▶ ASSIGNMENT
Print each record exactly as it appears, but drop the images.
◇ ◇ ◇ ◇ ◇ ◇ ◇
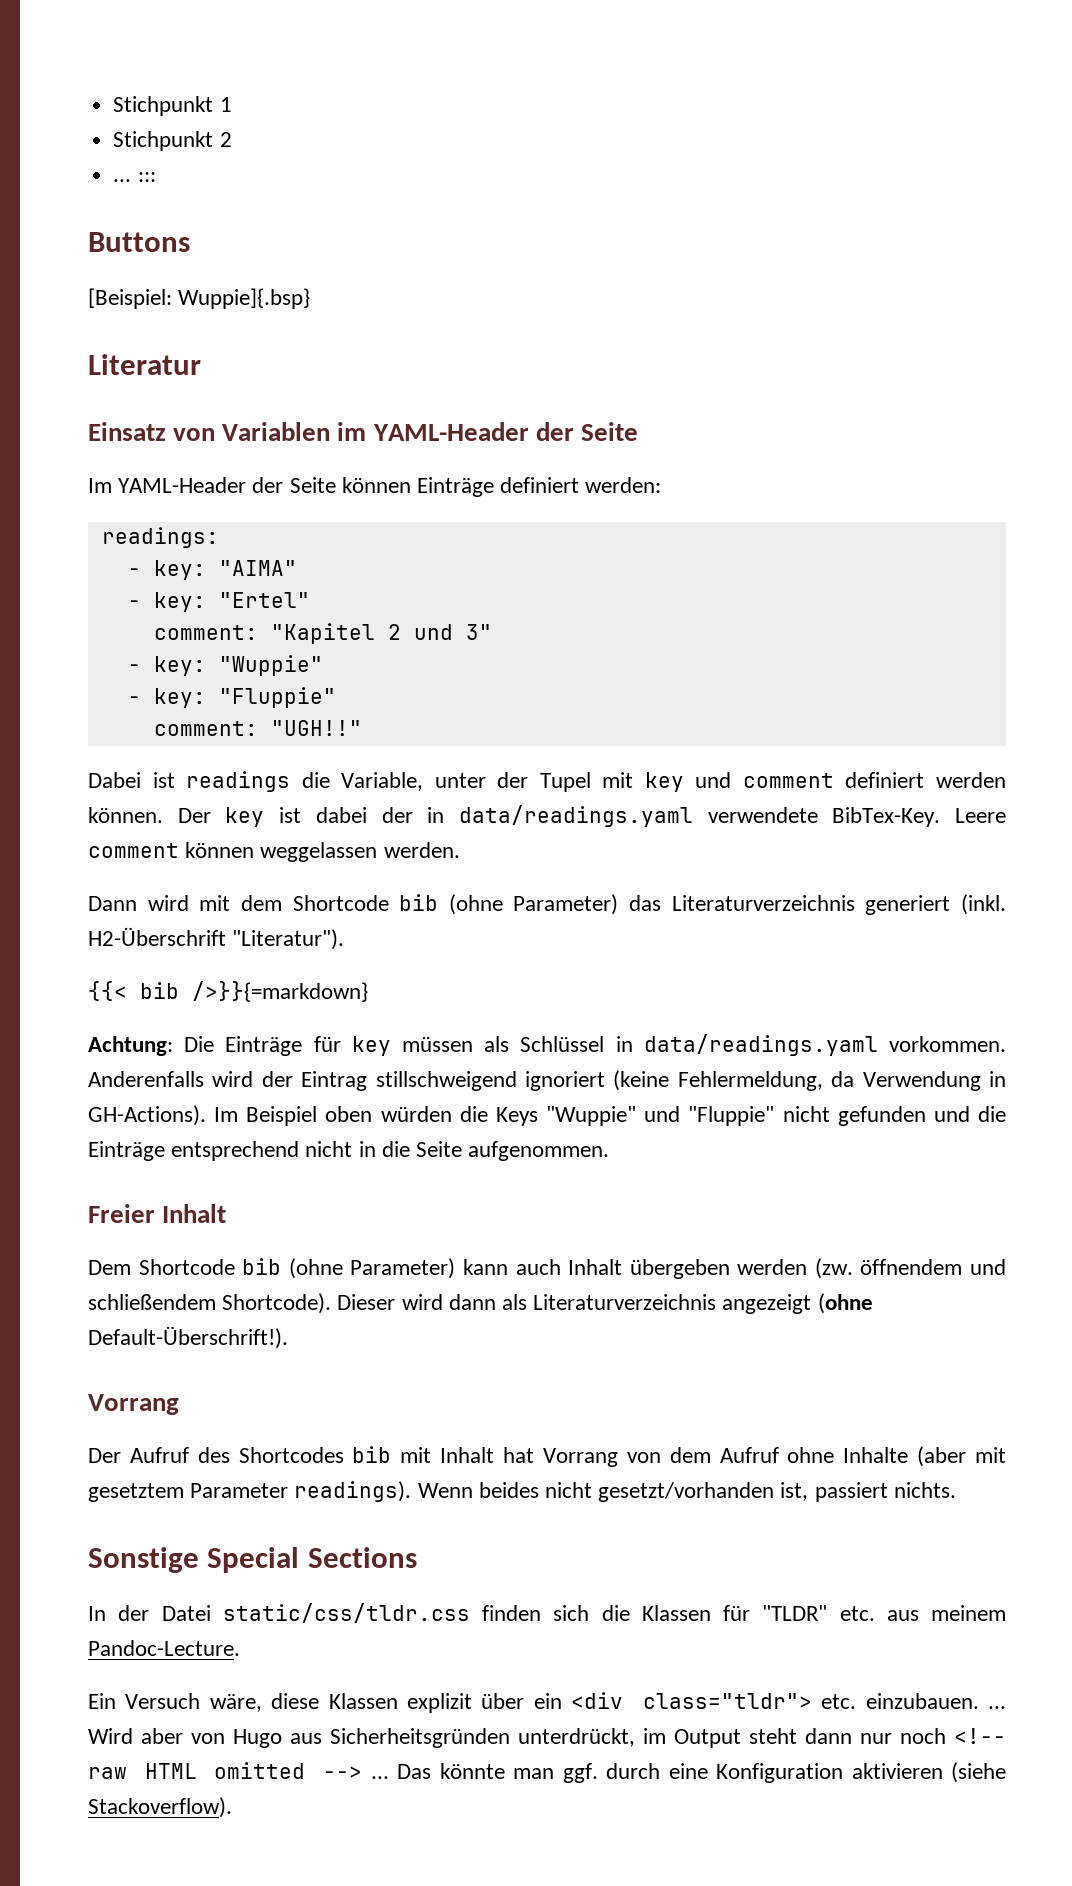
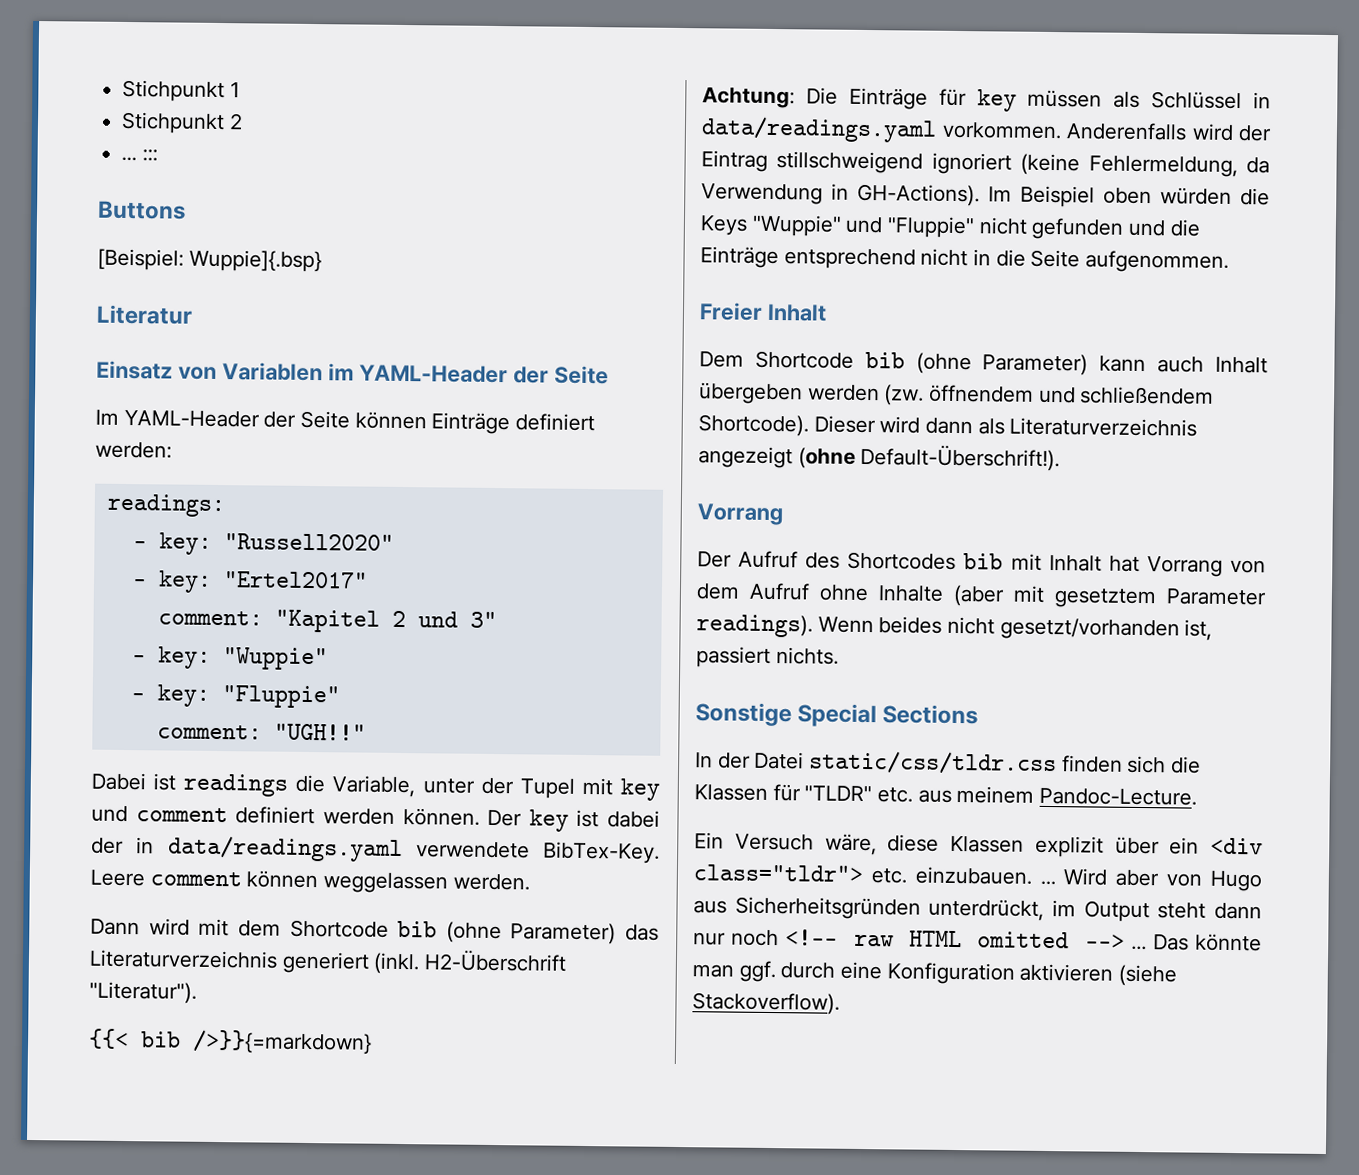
[218,560,297,576] [127,592,310,612] "AIMA" // - key: "Ertel" -> [223,533,394,551] [131,570,368,593] "Russell2020" // - key: "Ertel2017"

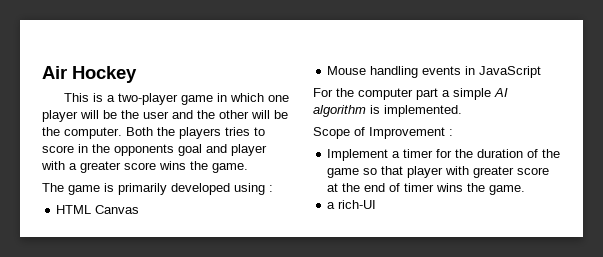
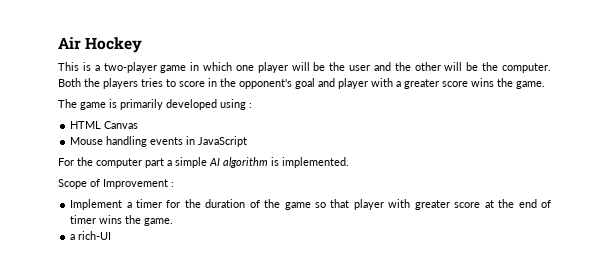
[114,144,174,156] opponents -> [239,79,292,89] opponent's

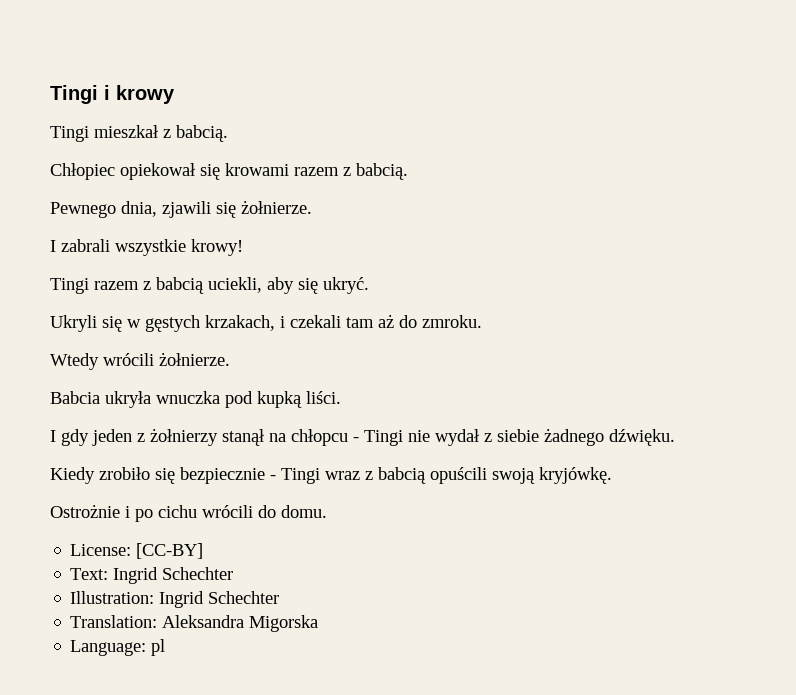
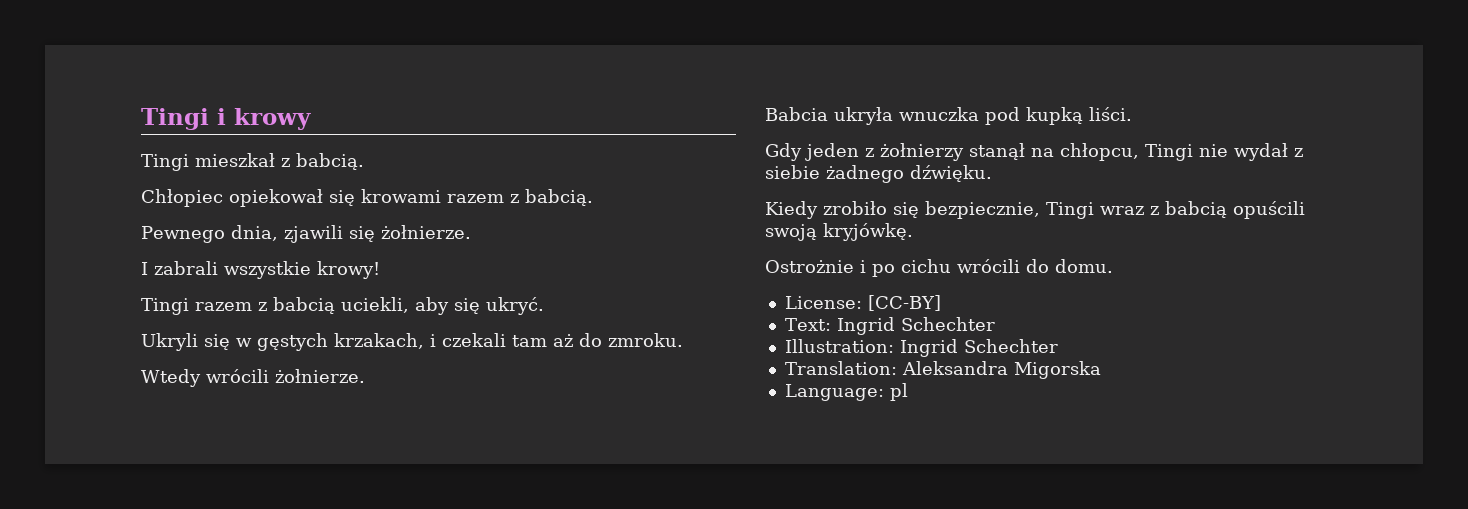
[50,429,89,446] I gdy -> [765,143,802,161] Gdy
[291,429,359,446] chłopcu - -> [1060,143,1139,161] chłopcu,
[180,467,276,484] bezpiecznie - -> [925,201,1040,219] bezpiecznie,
◇ ◇ ◇ ◇ ◇ ◇ ◇
▶ REPLY
[218,560,297,576] [127,592,310,612] "AIMA" // - key: "Ertel" -> [223,533,394,551] [131,570,368,593] "Russell2020" // - key: "Ertel2017"

[114,144,174,156] opponents -> [239,79,292,89] opponent's

[50,429,89,446] I gdy -> [765,143,802,161] Gdy
[291,429,359,446] chłopcu - -> [1060,143,1139,161] chłopcu,
[180,467,276,484] bezpiecznie - -> [925,201,1040,219] bezpiecznie,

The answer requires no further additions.